Un peu de chance avec cette photographie imprimée sur carte postale : il y a une identité, un lieu, peut-être même une date. Rassurez-vous, ce n’est pas pour autant le document idéal permettant de répondre à toutes les questions, loin de là !

  • Localiser la photographie

Deux éléments permettent de déterminer le lieu où a été prise cette photographie : le numéro du régiment, nettement identifiable sur les uniformes (képis et pattes de collet) et le cachet de la Poste, bien qu’incomplet : la carte a été postée à Saint-Mihiel, commune à se trouve le 150e RI, régiment auquel appartiennent ces soldats.

Avons-nous des certitudes pour autant ? Non, même si cela peut paraître surprenant au premier abord. En effet, on sait seulement que la carte a été postée dans cette ville, rien ne permet d’affirmer que c’est là qu’a été pris le cliché, il n’y a aucune indication précise du lieu.

  • Dater la photographie

Le cachet de la poste pourrait être une indication importante pour la datation du cliché, hélas, il est mal frappé.
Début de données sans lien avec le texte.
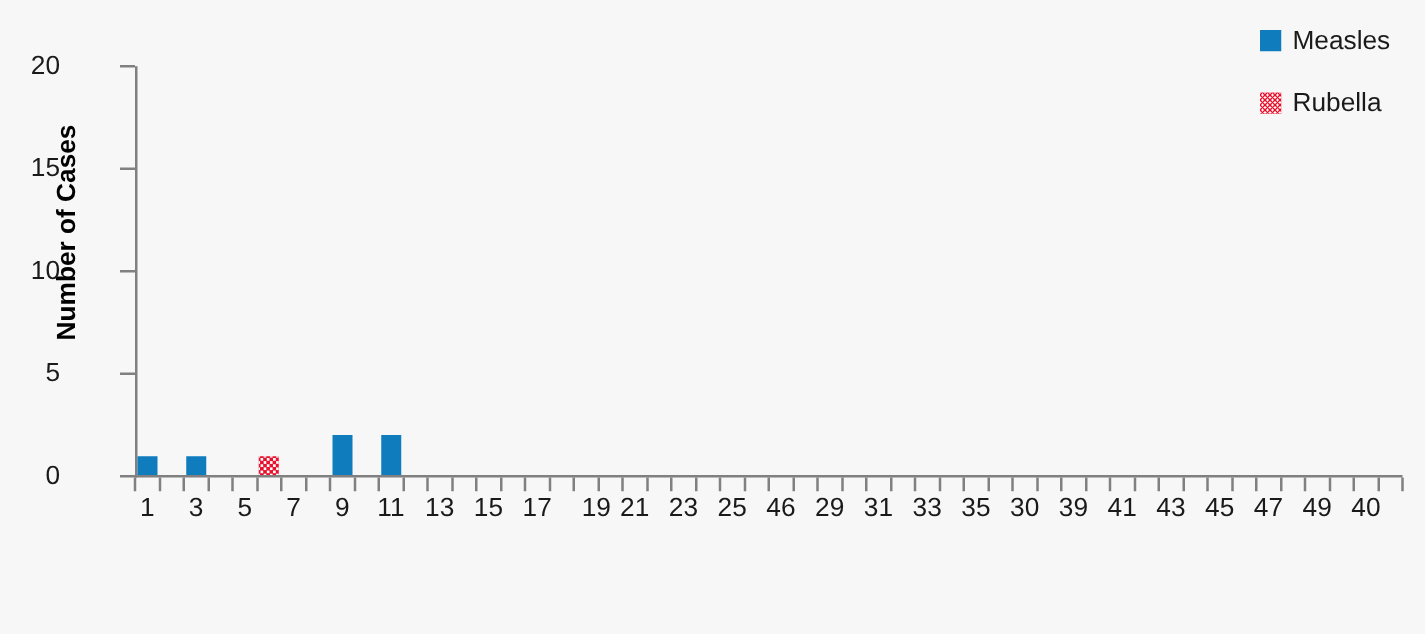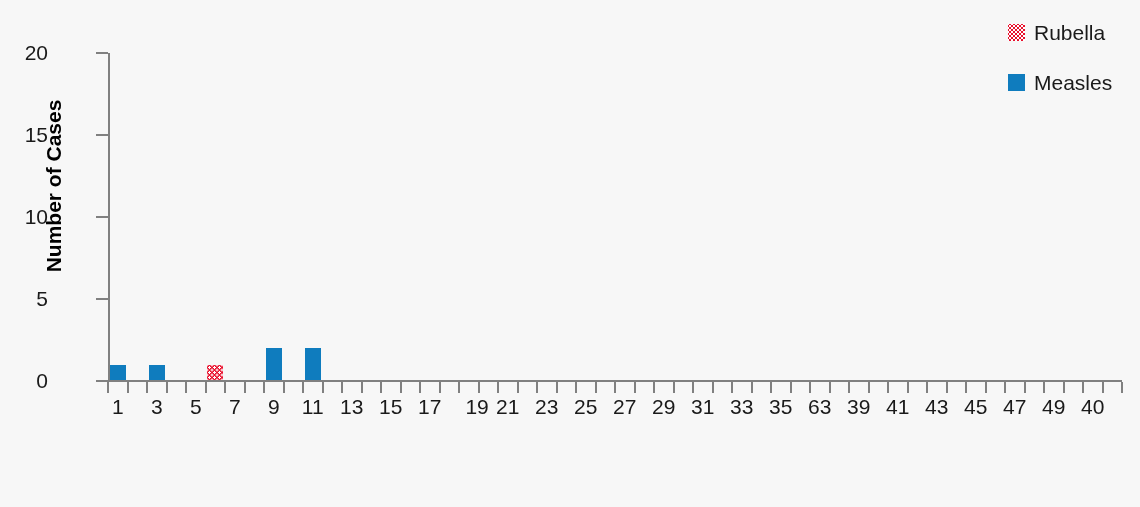"Rubella" div.legend-row { order: before "Measles" -> after "Measles" }
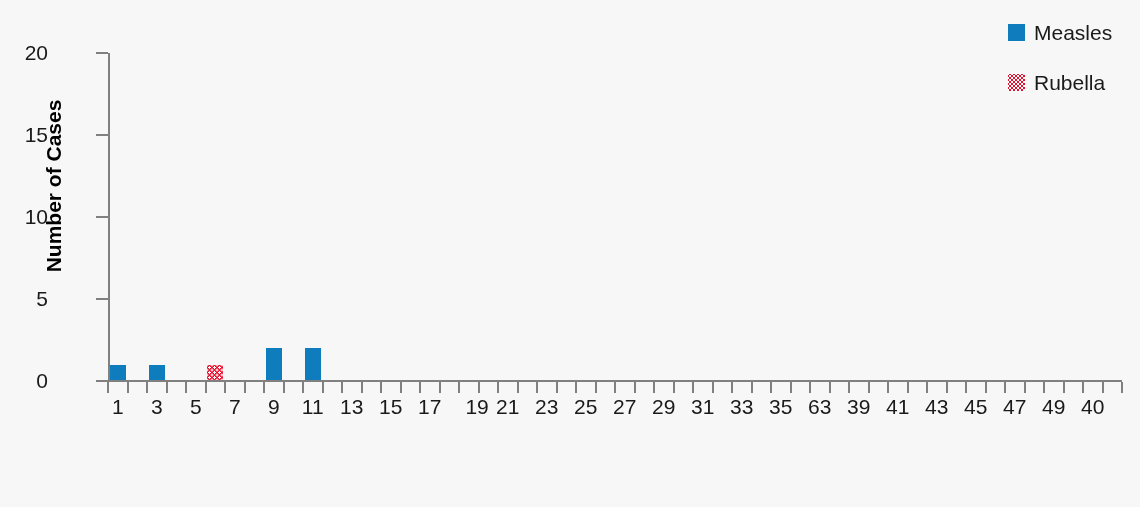"27" div.x-tick-label { text: 27 -> 46 }
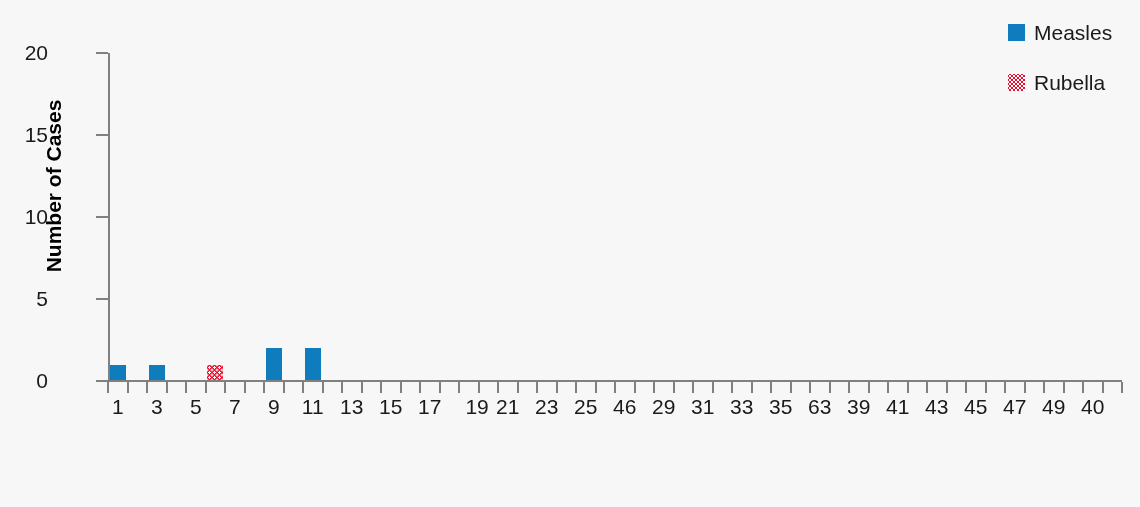"63" div.x-tick-label { text: 63 -> 30 }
On ne lit que difficilement le mois et le jour et pas l’année. Ainsi, malgré sa circulation, cette photographie n’est pas datée avec précision. On ne lit que 22-11 (et le 11 simplement parce qu’il a créé une marque à sec sur l’image).

Il y a bien un nom de soldat sur cette carte, mais sans accès à sa fiche matricule et dans la mesure où il ne semble pas avoir été tué à la guerre, impossible de déterminer une période plus précise. Il ne faut toutefois pas avoir de regrets sur ce dernier point : il serait particulièrement de mauvais goût de regretter qu’un homme n’ait pas été tué à la guerre car cela empêche d’avoir des informations sur cette image !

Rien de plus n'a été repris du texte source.